Dude you are a genius! I have been looking for this exact solution!!
Green for you my good man
Hi all, just wanted to share this with those people who, like me, would have trouble visualizing certain poses and angles that you can clearly see in your head but for the life of you cannot translate it on to paper. Well, an elegant and free solution that I've found works very well is using DAZ Studio 3D. It's free to use and there are several different models you can download from here
The models are good quality and the anatomy is pretty darn accurate (though this is not meant as a substitute to learning real anatomy). I use this as an alternative to those little wooden mannequins most artists use and it works great whenever I need to visualize an angle that I know I can't do from imagination. I try not to rely on this tool too much but when I absolutely can't draw the angle I want then it's a huge help.
Another good tool for referencing inanimate objects such as vehicles, guns, and famous landmarks, etc is Google's Sketchup. It's also free and there are thousands of 3D models you can download. Here's a link to it,
In addition you can easily create a crude version of the environment for you story and use it as a basis to build upon when you draw. I just create simple blocks to represent buildings, or a bedroom, or dinner table, or what have you. I still plot out the perspective lines when I draw so that I get used to the process.
Just my two cents, these tools are meant as aids and not crutches. Those of us who aren't quite as good should use them to learn to get better, and on the rare occasion that a pro might get stumped, they're also quite useful I think.
My only problem with Daz is that I can't seem to get the new models I download to actually go into the program. Grrrr. Otherwise it's great, especially if you can afford content.
During installation, when it asks you where you want to save, best practice is the content folder itself located in the Daz Studio folder. Make sure everything goes in there.
The next step is to make sure Daz is looking for content in that folder. I use a mac so I just go into preferences and select the directories tab, then click on Add and select the folder in question. Not sure how this is done on the pc (perhaps under the tools menu option).
This is probably not very helpful so I'll try and do a visual tutorial (mac version), later today or tomorrow, whenever time permits.
For one, yeah, install everything into the DAZ content folder. I can't remember how to do it on an Apple, but for the PC version, all of their installers, I think, will default to this? Maybe? But that's where you want to do it. Even still, I have a hard time making sense of how they organize the installations (and have stupidly installed the first few materials to subfolders on my own), so a lot of the stuff, I just had to memorize the paths to get to what I need.
The bottom line, though, is, if you want it to show up in the little Daz file explorer thingy, it needs to be installed to the content folder.

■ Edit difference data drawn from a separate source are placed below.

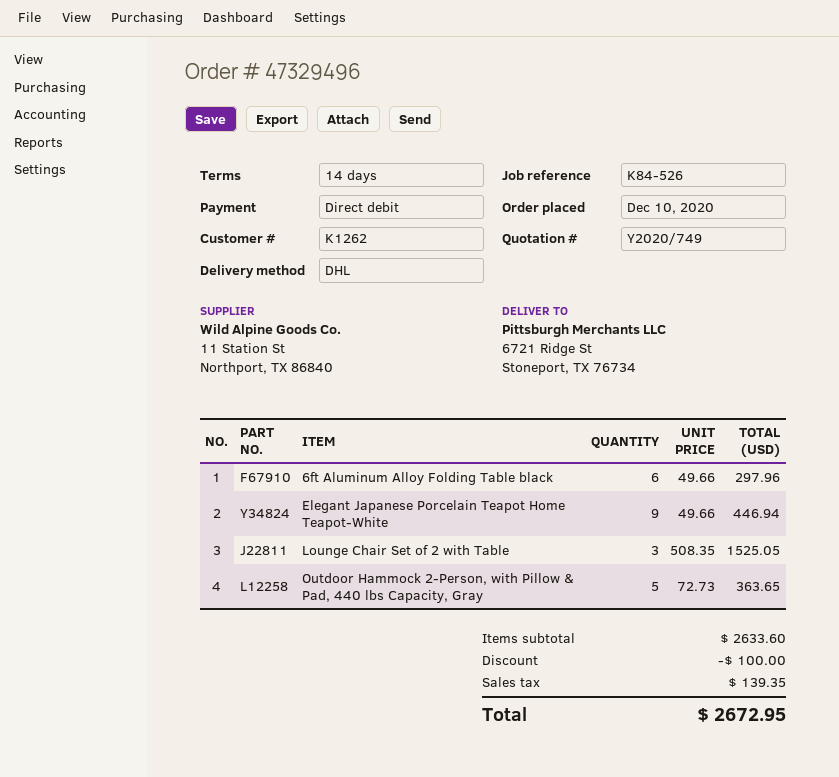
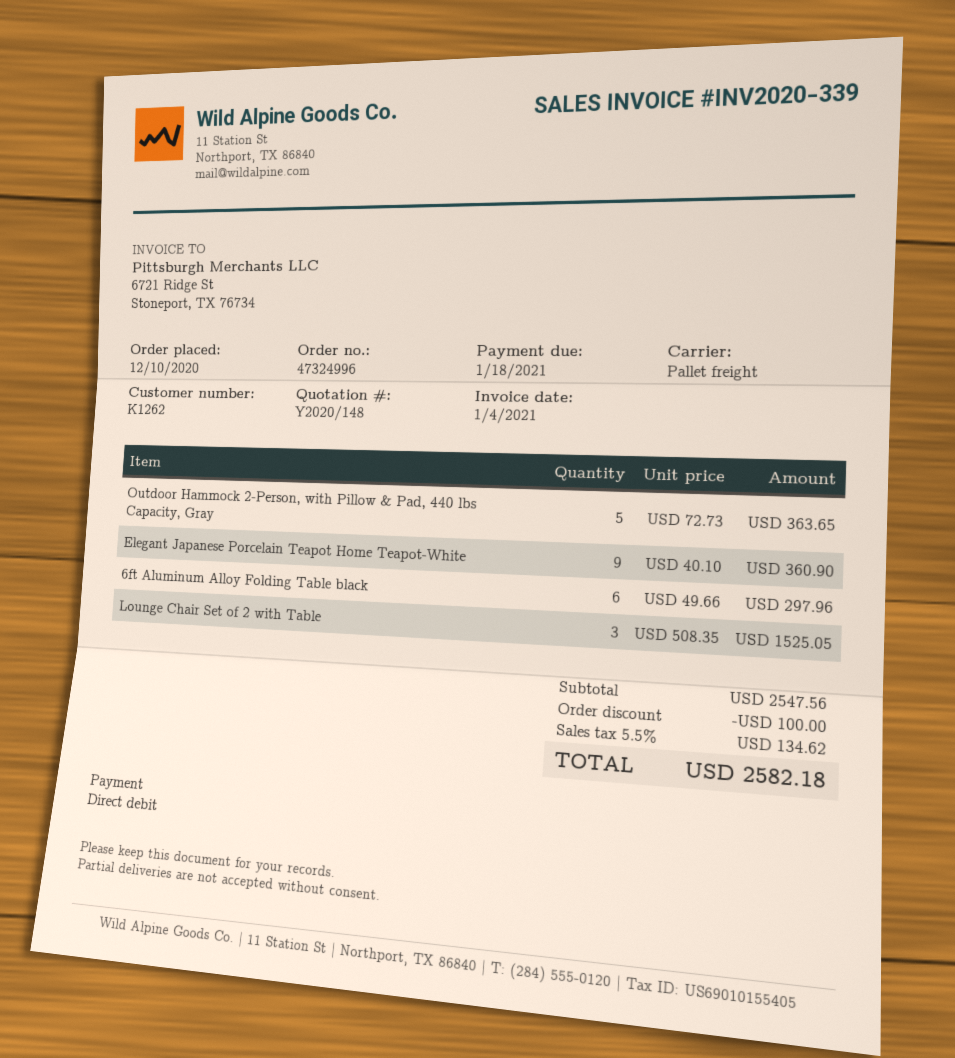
quote number: Y2020/749 -> Y2020/148
order number: 47329496 -> 47324996
shipping method: DHL -> pallet freight
Elegant Japanese Porcelain Teapot Home Teapot-White: 9 x 49.66 = 446.94 -> 9 x 40.10 = 360.90
subtotal: 2633.60 -> 2547.56
tax: 139.35 -> 134.62
total: 2672.95 -> 2582.18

I never got Daz studio working right but I've used Poser a bit. It has benefits and drawbacks. I've more than once spent hours trying to get a pose, camera angle, and character just right, and then realized I'd have been better off just sketching it from my head in the first place. It eats time and sometimes turns out stiff or weird. Other times it's very helpful.
I definitely have mixed feelings on it. Overall, I prefer using action figures for quick pose reference.
Middleweight ►ω:10 λ:9 κο:6◄
I have a plethora of reference sources, yes, including action figures and some decently articulating little mannequins (though... they could be better) along with the 3d stuff.
There's certainly a learning curve, like anything else. It took me some time to get quick and good at posing in DAZ (well good enough to get me drawing anyway), but I found once I did, the benefits to be pretty good.
Particularly for myself, I find it useful for getting really interesting camera angles. Also for shots that include 2 or more figures, it REALLY helps me judge the relationships between them/perspective/etc. Especially when using those nifty camera angles.
It also just helps me figure out a scene in 3D-- storytelling wise, the same way a floor plan would, it helps me visually think things out.
I'm not making an arguement for or against it. Just sharing the points where I find it useful.
I actually find it easier to figure things out on paper (or use a mirror) than to use Daz or Poser to pose anything. I guess part of the problem is the fact that my pc is slow, so both eat too many resources, so at times it's *click* *wait a minute* *click* *wait another minute* and so on. Really, that's NOT a way to work on comics, haha.
But I have to thank poser. At some point I had trouble finding artists for my scripts, so I thought "hey, I'll set this up in 3d, then go and trace it all in Photoshop and it'll look great!"
I think I managed to set up three or four pages before I gave up. I just couldn't stand looking at these damned 3d figures, heh. While setting up single characters was easy, trying to do a scene involving a group of characters in close physical contact. Argh.
ANyway, this is turning into a rant... I dumped 3d and decided to return to simply drawing stuff on paper.
Aurora, I get what you're saying. It can be tedious and cumbersome (and much more so if you've a slow machine), but to re-iterate my reasons for using it, it's good for poses you simply can't put on paper without a visual aid.
Case in point, an artist named Jeffrey Cruz (Chamba) who I admire greatly has this amazing ability to capture the most action packed poses from these incredible angles. I've tried in vain to mimic that, and found DAZ Studio to be a great aid.
The key is also to use it sparingly, unless absolutely necessary. And the worst thing you can do is trace directly from the 3D models. That only leads to stiff drawings and obvious tracing.
The ultimate goal is to ween yourself off of referencing entirely, or at least minimizing it as much as possible. Once you've drawn one pose, you can do it over and over again without using reference.